Zeszłoroczne wyniki ekspertów analizy technicznej potwierdzają, że może być ona bardzo skutecznym narzędziem w rękach inwestorów. Stopy zwrotu są w większości zdecydowanie wyższe od wyników indeksów.
Analitycy pobili rynek
Z perspektywy wyników za cały rok, grudzień, który był całkiem udanym miesiącem dla WIG czy WIG20, w wykonaniu analityków był dość zachowawczy. Eksperci szukali zysków w spółkach o mniejszej kapitalizacji – indeks WIG20 reprezentowała tylko Grupa Pepco. Większość wytypowanych przez nich spółek przyniosła niewielkie spadki, natomiast średni wynik portfela znalazł się 0,25 proc. pod kreską. Najwyższą stopę zwrotu w ostatnim miesiącu 2022 r. wypracował Voxel, zaproponowany przez Sobiesława Kozłowskiego z Noble Securities. Akcje tej spółki wzbudziły zainteresowanie inwestorów już nieco wcześniej i stąd bardzo udany finisz 2022 r.

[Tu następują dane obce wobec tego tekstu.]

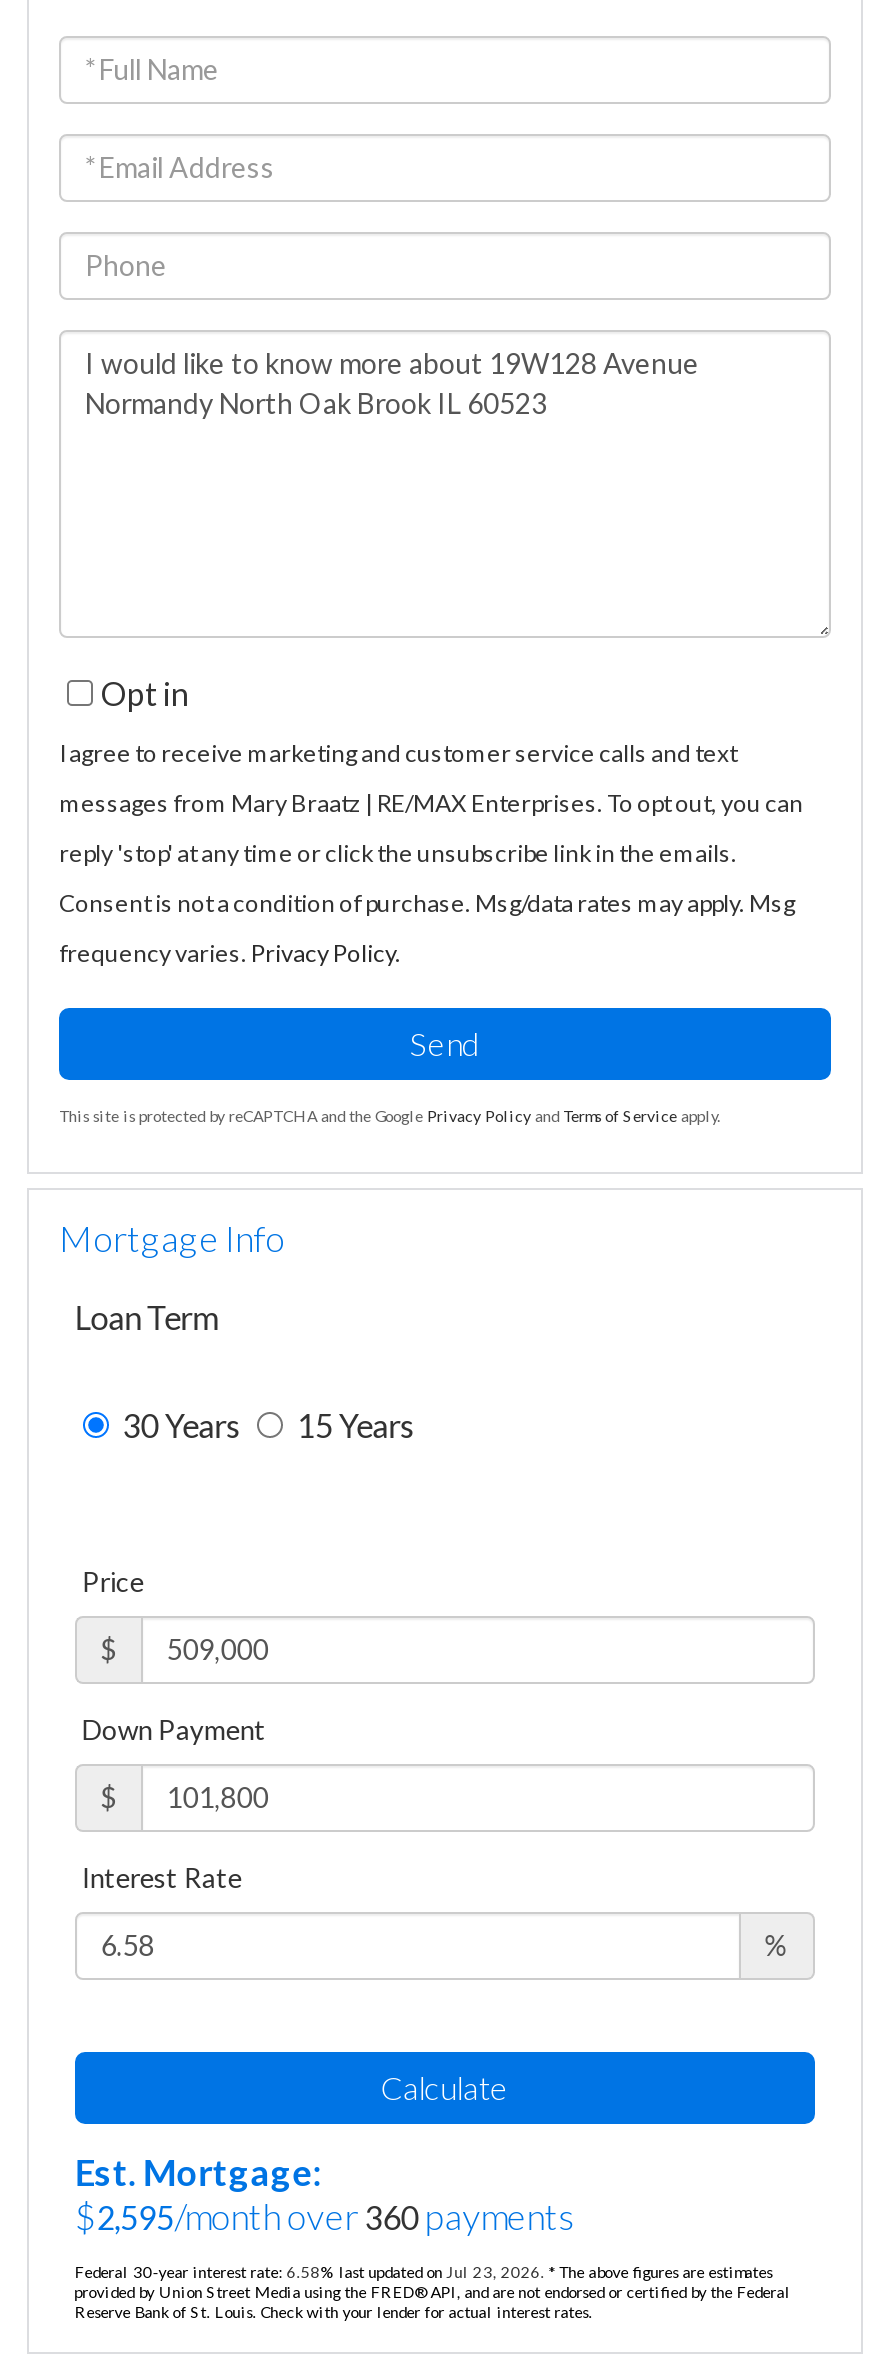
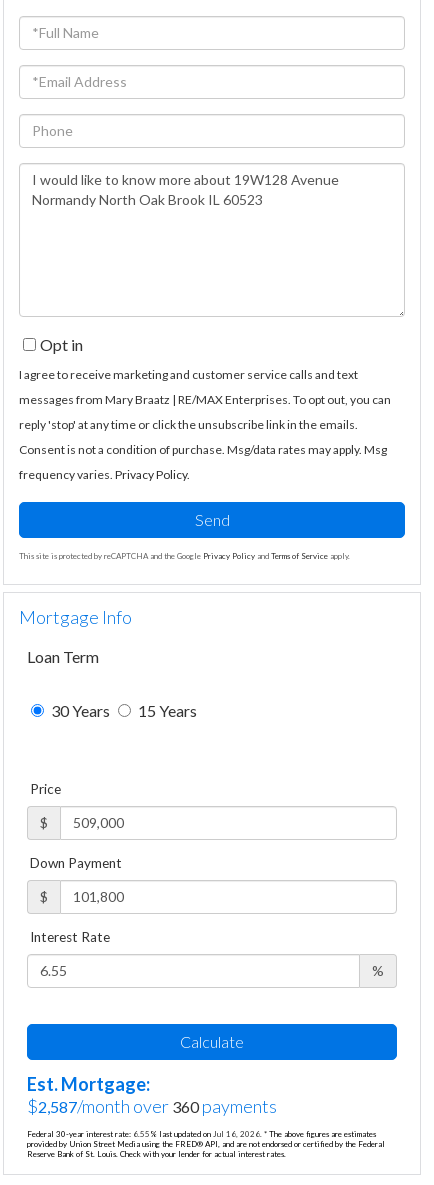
[74,2195,574,2239] $2,595/month over 360 payments -> [27,1095,277,1117] $2,587/month over 360 payments
[74,2263,772,2283] Federal 30-year interest rate: 6.58% last updated on Jul 23, 2026. * The above figures are estimates -> [27,1129,376,1139] Federal 30-year interest rate: 6.55% last updated on Jul 16, 2026. * The above figures are estimates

Koniec roku to oczywiście okazja do podsumowania zmagań za 12 miesięcy. Dla inwestorów był to trudny i zmienny czas. Wszyscy zapamiętamy go oczywiście z inwazji Rosji na Ukrainę. Wojna niestety trwa do dziś, a jej konsekwencje pozostają jednym z kluczowych wyzwań dla inwestorów na nowy rok. Z perspektywy wyników indeksów za 2022 r. można powiedzieć, że analitycy z sukcesem rozegrali rynek. Średnia stopa zwrotu za cały rok wyniosła aż 34 proc. na plusie przy blisko 21-proc. spadku WIG20 oraz 17-proc. stracie WIG. Mało tego – najlepszy uczestnik portfela technicznego „Parkietu” w 2022 r., czyli Michał Krajczewski z BM BNP Paribas, wypracował aż 108 proc. zysku, finiszując z przewagą 44 pkt proc. nad drugim Sobiesławem Kozłowskim. Na miejscu trzecim znalazł się Artur Wizner z DM BPS, którego propozycje dały nieco ponad 60 proc. zarobku, tj. o zaledwie 3,5 pkt proc. mniej niż Kozłowskiego. Wyniki te pokazują, że nawet na tak trudnym rynku analiza techniczna w rękach profesjonalistów działa.
Wymagający rok
Krajowy rynek w nowy rok wszedł dość spokojnie. Inwestorom udziela się zapewne jeszcze świąteczny nastrój i tak można tłumaczyć dość przeciętne zainteresowanie handlem podczas pierwszej w tym roku sesji. Z drugiej strony główne indeksy znajdują się w bardzo ważnych miejscach i najbliższe dni mogą zdecydować na dłużej o losie WIG i WIG20. Ten pierwszy w poniedziałek atakował okrągły poziom 58 000 pkt, wybijając się powyżej szczytów z grudnia, a zatem znalazł się najwyżej od kilku miesięcy. Podobnie jak WIG20, który pod koniec 2022 r. dotarł do 1800 pkt, a na otwarciu tygodnia wzniósł się na moment na prawie 1812 pkt, wzbijając się na poziomy poprzednio widziane na początku czerwca 2022 r. Wygląda więc na to, że oba główne indeksy starają się wybić z konsolidacji, którą wyrysowały po kilkutygodniowym rajdzie rozpoczętym w połowie października. Na ten moment przewaga jest po stronie kupujących, choć do uwiarygodnienia ruchu pożądane byłyby wyższe obroty. Ewentualny udany kontratak sprzedających byłby w tym miejscu bardzo niebezpieczny.